Governo chinês afirmou que restrições impostas a Caracas violam o direito internacional e ampliam interferência externa na região

A China pediu aos Estados Unidos que suspendam as sanções unilaterais e consideradas ilegais aplicadas à Venezuela e adotem uma postura mais construtiva para promover a paz e o desenvolvimento na América Latina e no Caribe. A declaração foi feita pela porta-voz do Ministério das Relações Exteriores, Mao Ning, durante a coletiva diária desta sexta-feira.

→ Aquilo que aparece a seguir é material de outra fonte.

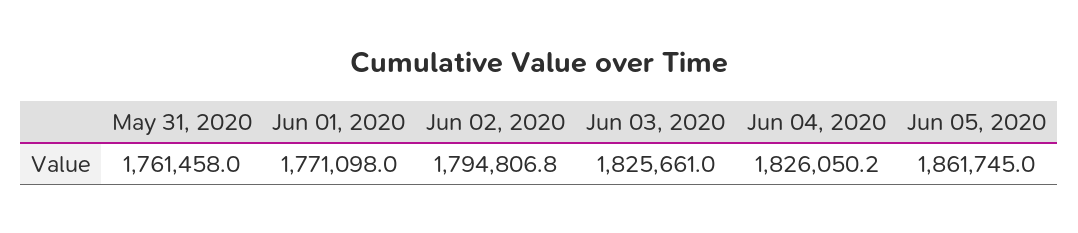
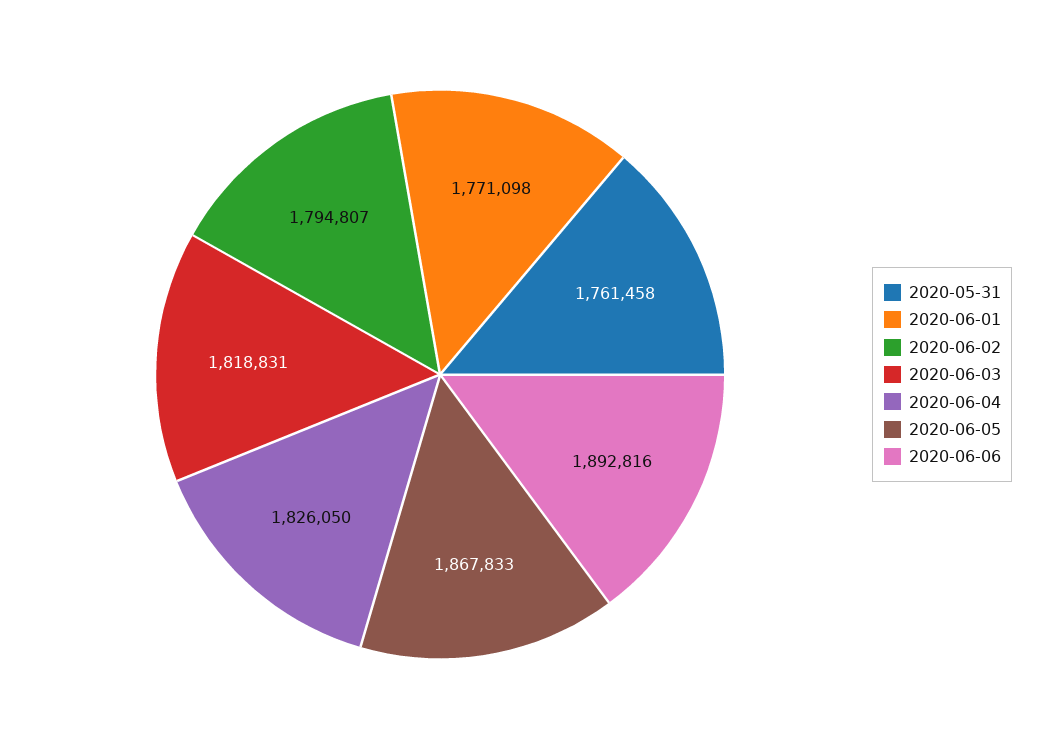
Jun 03, 2020: 1825661 -> 1818831
Jun 05, 2020: 1861745 -> 1867833
2020-06-06: none -> 1892816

O posicionamento ocorre após Washington designar oficialmente o Cartel de los Soles como organização terrorista estrangeira, medida que inclui o presidente venezuelano Nicolás Maduro e altos funcionários entre os sancionados. O governo venezuelano reagiu, classificando a ação como uma “mentira ridícula” e acusando os EUA de interferência nos assuntos internos do país.

Mao reiterou que a China se opõe a sanções unilaterais não autorizadas pelo Conselho de Segurança da ONU e rejeita qualquer forma de pressão externa sobre Caracas. Ela afirmou que medidas desse tipo “não têm base no direito internacional” e apenas agravam tensões.

Segundo a porta-voz, Pequim defende que as nações da região possam seguir seus próprios caminhos de desenvolvimento, livres de interferências, e que os EUA deveriam concentrar esforços em favorecer a estabilidade e a cooperação hemisférica.